The specificity of RF has been inferior as a low-titer RF has been found in 10%–15% of healthy individuals as per the available literature.10 In our study, 8.3% of controls have been found to have RF in low titers. The specificity of RF increases with increasing titers. In a meta-analysis by Nishimura et al. 6, RF had an overall specificity of 85% (CI = 84%–86%). The likelihood ratio of RF in this meta-analysis was 3.86, while at cutoff value for positive, our study showed LR+ of 5.7% for RF. In the same meta-analysis, pooled specificity for ACPA was 95% (CI = 95–96%) with the likelihood ratio of 12.32.6 Specificity of ACPA in our study at the cutoff value for positive was 94.4% with likelihood ratio of 12.7. Thus, specificity of RF and ACPA in our study matches the data available in the worldwide literature. Indian studies on serological markers of RA are inadequate. In the study by Gupta et al. 26, specificity for ACPA was found to be 90.19%.

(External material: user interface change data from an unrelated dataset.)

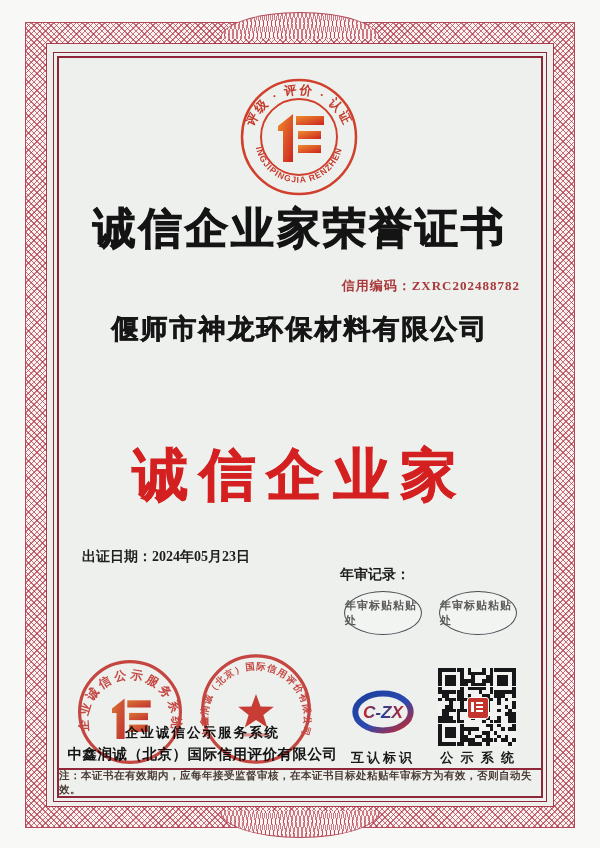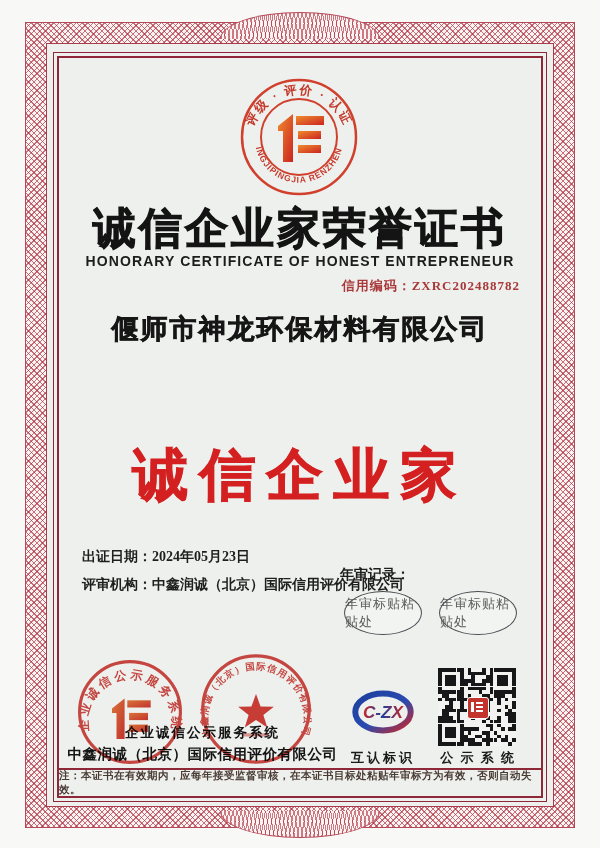--- a/index.html
+++ b/index.html
@@ -115,7 +115,6 @@
   </svg>
 
   <div class="abs centered title">诚信企业家荣誉证书</div>
-  <div class="abs centered subtitle">HONORARY CERTIFICATE OF HONEST ENTREPRENEUR</div>
   <div class="abs credit-line"><span>信用编码：</span><span>ZXRC202488782</span></div>
 
   <div class="abs centered company">偃师市神龙环保材料有限公司</div>

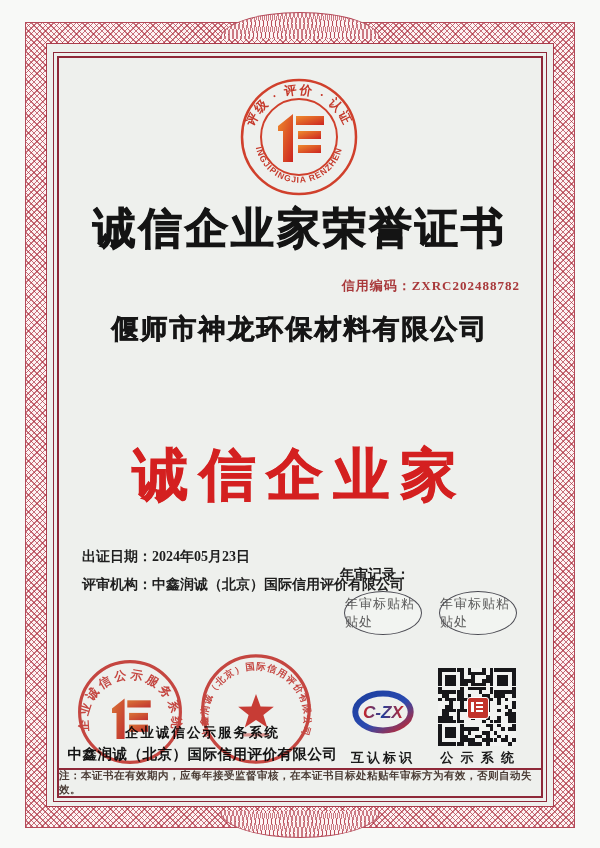--- a/index.html
+++ b/index.html
@@ -123,7 +123,6 @@
 
   <div class="abs details">
     <div class="row"><span>出证日期：</span><span>2024年05月23日</span></div>
-    <div class="row"><span>评审机构：</span><span>中鑫润诚（北京）国际信用评价有限公司</span></div>
   </div>
 
   <div class="abs annual-label">年审记录：</div>

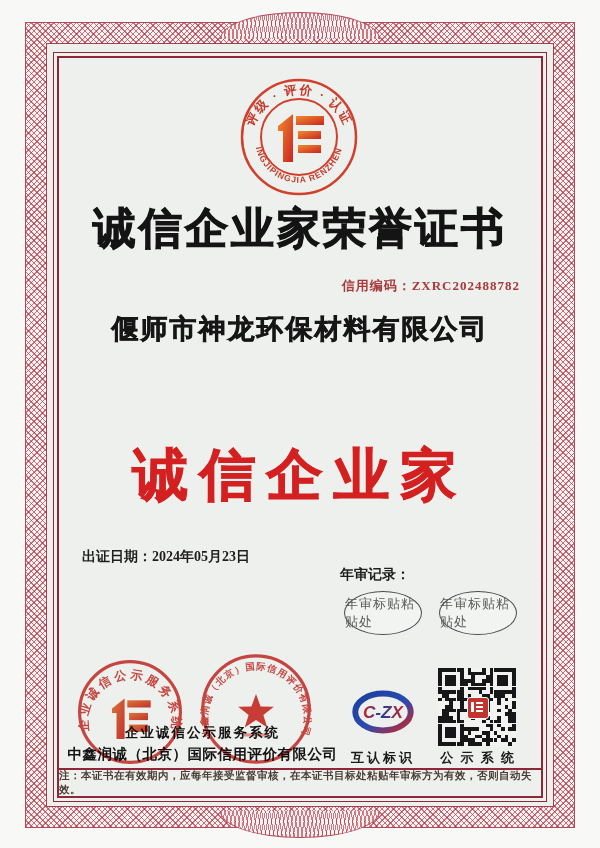--- a/index.html
+++ b/index.html
@@ -54,7 +54,7 @@
   .stickers{top:591px;left:344px;display:flex;gap:17px;}
   .sticker{width:76px;height:42px;border:1.5px solid #4c4c54;border-radius:50%;
     display:flex;align-items:center;justify-content:center;
-    font-size:13px;color:#5a5a5a;letter-spacing:1px;background:rgba(255,255,255,.25);}
+    font-size:11px;color:#5a5a5a;letter-spacing:1px;background:rgba(255,255,255,.25);font-weight:bold;}
 
   .service-lines{top:724px;left:45px;width:315px;text-align:center;color:#141414;font-weight:bold;}
   .service-l1{font-size:13.5px;letter-spacing:2px;}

Diagnostic utility of RF and ACPA at various titers

With increase in titers, the specificity of RF increases. In the study by Nell et al. 27, specificity of RF at 20 IU/ml increased from 89% to 96% at 50 IU/ml. In the 2010 ACR/EULAR criteria for classification of RA, incremental scores have been assigned for higher titers of RF and ACPA (score 2 and 3 for low- and high-positive titers, respectively).4 In our study, specificity and LR + for RF have shown a significant rise from that at the cutoff value for positive to the titer of >2xULN (specificity from 87.6% to 96.2% and LR+ 5.7 to 15). However, the gain in specificity and LR+ from the RF titer at 2xULN to 3xULN is only modest (specificity 96.2%–97.1% and LR+ 15 to 17.1). Thus, it appears that the diagnostic value of RF in our patients reaches to a significant level at a titer >2xULN itself.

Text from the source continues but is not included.